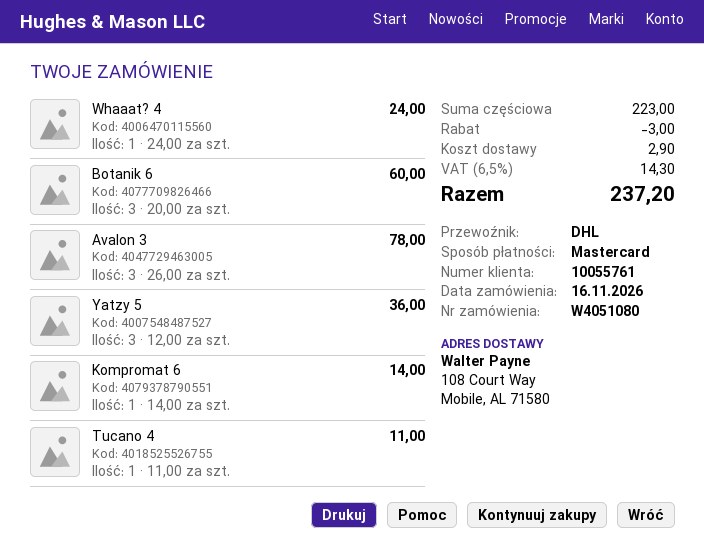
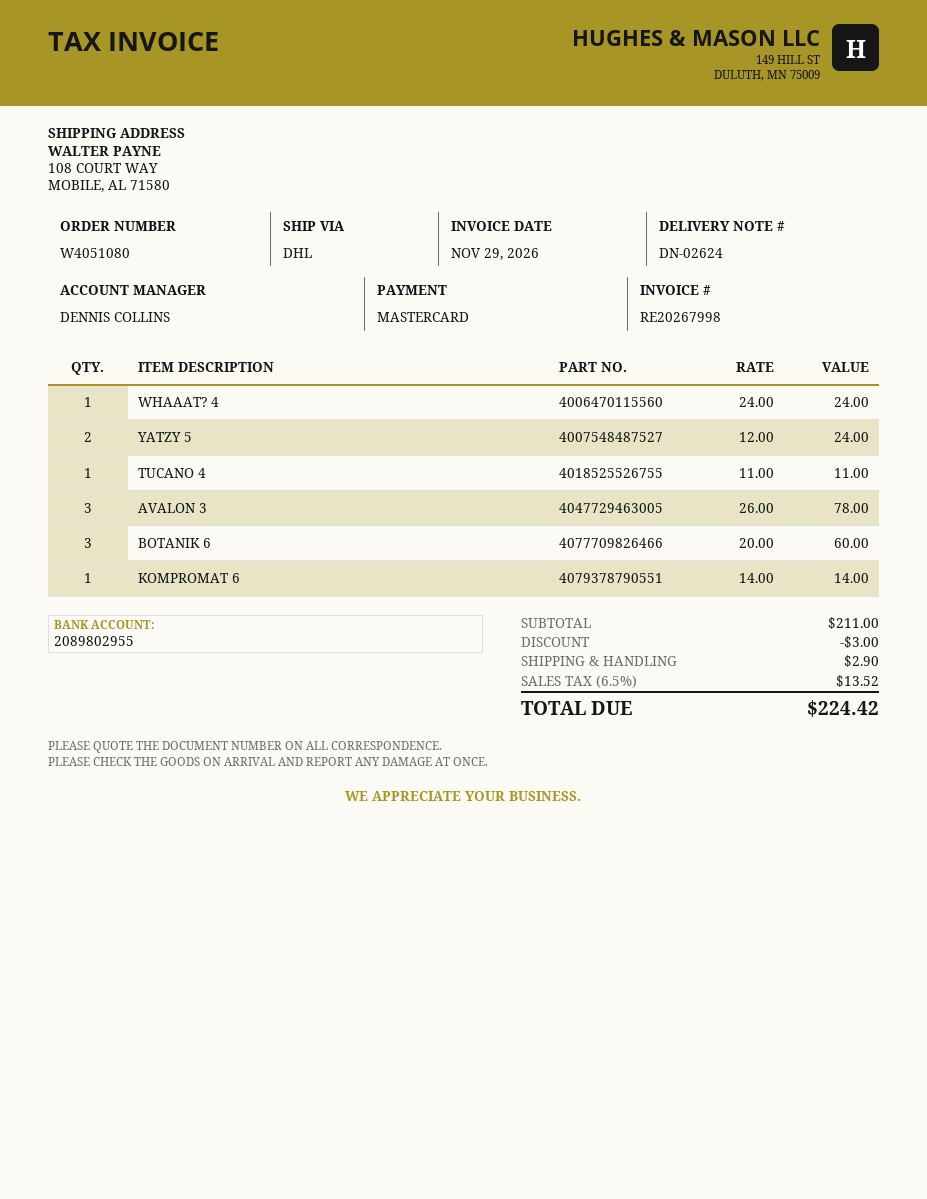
Yatzy 5: 3 x 12.00 = 36.00 -> 2 x 12.00 = 24.00
subtotal: 223.00 -> 211.00
tax: 6.5% = 14.30 -> 6.5% = 13.52
total: 237.20 -> 224.42

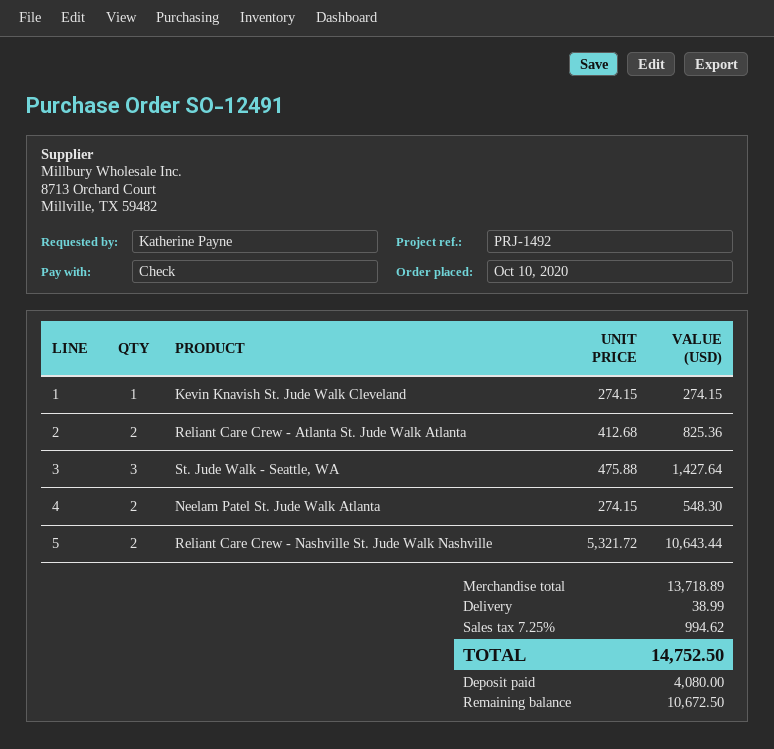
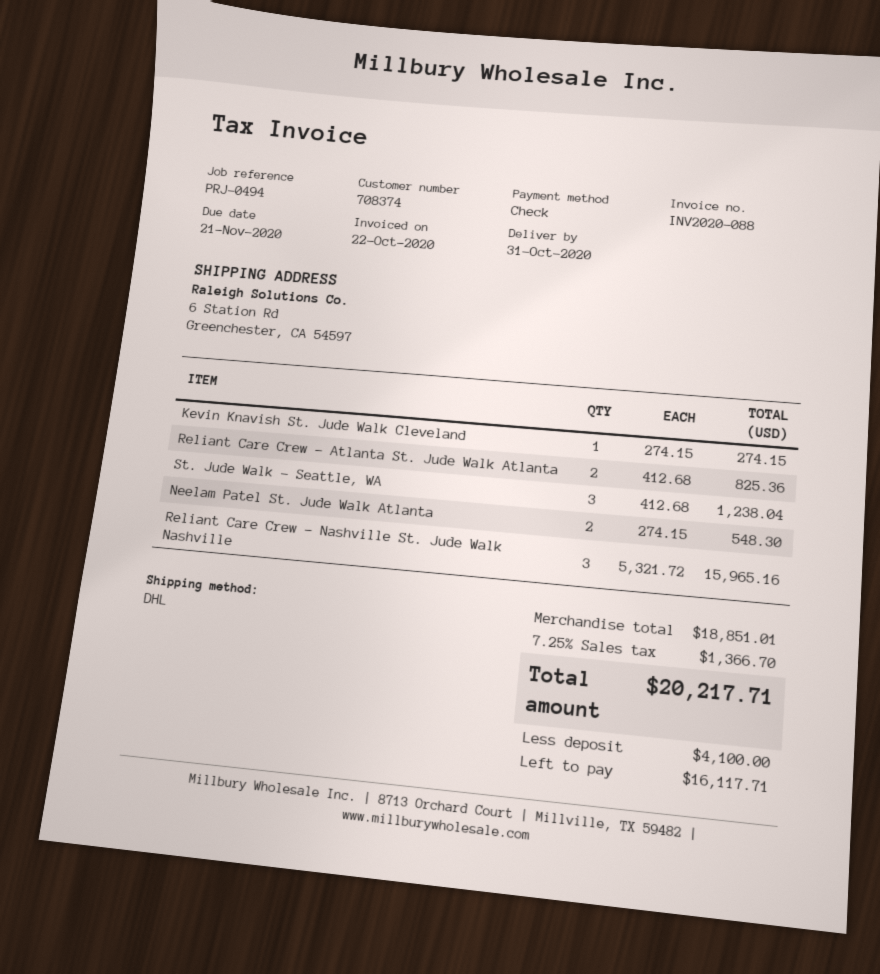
reference: PRJ-1492 -> PRJ-0494
St. Jude Walk - Seattle, WA: 3 x 475.88 = 1427.64 -> 3 x 412.68 = 1238.04
Reliant Care Crew - Nashville St. Jude Walk Nashville: 2 x 5321.72 = 10643.44 -> 3 x 5321.72 = 15965.16
subtotal: 13718.89 -> 18851.01
shipping: 38.99 -> none
tax: 7.25% = 994.62 -> 7.25% = 1366.70
total: 14752.50 -> 20217.71
deposit: 4080.00 -> 4100.00
balance: 10672.50 -> 16117.71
-=-=-
# WORK TASK
Could you transcribe every entry exactly, leaving out the pictures?

# TASK SOLUTION
Yatzy 5: 3 x 12.00 = 36.00 -> 2 x 12.00 = 24.00
subtotal: 223.00 -> 211.00
tax: 6.5% = 14.30 -> 6.5% = 13.52
total: 237.20 -> 224.42

reference: PRJ-1492 -> PRJ-0494
St. Jude Walk - Seattle, WA: 3 x 475.88 = 1427.64 -> 3 x 412.68 = 1238.04
Reliant Care Crew - Nashville St. Jude Walk Nashville: 2 x 5321.72 = 10643.44 -> 3 x 5321.72 = 15965.16
subtotal: 13718.89 -> 18851.01
shipping: 38.99 -> none
tax: 7.25% = 994.62 -> 7.25% = 1366.70
total: 14752.50 -> 20217.71
deposit: 4080.00 -> 4100.00
balance: 10672.50 -> 16117.71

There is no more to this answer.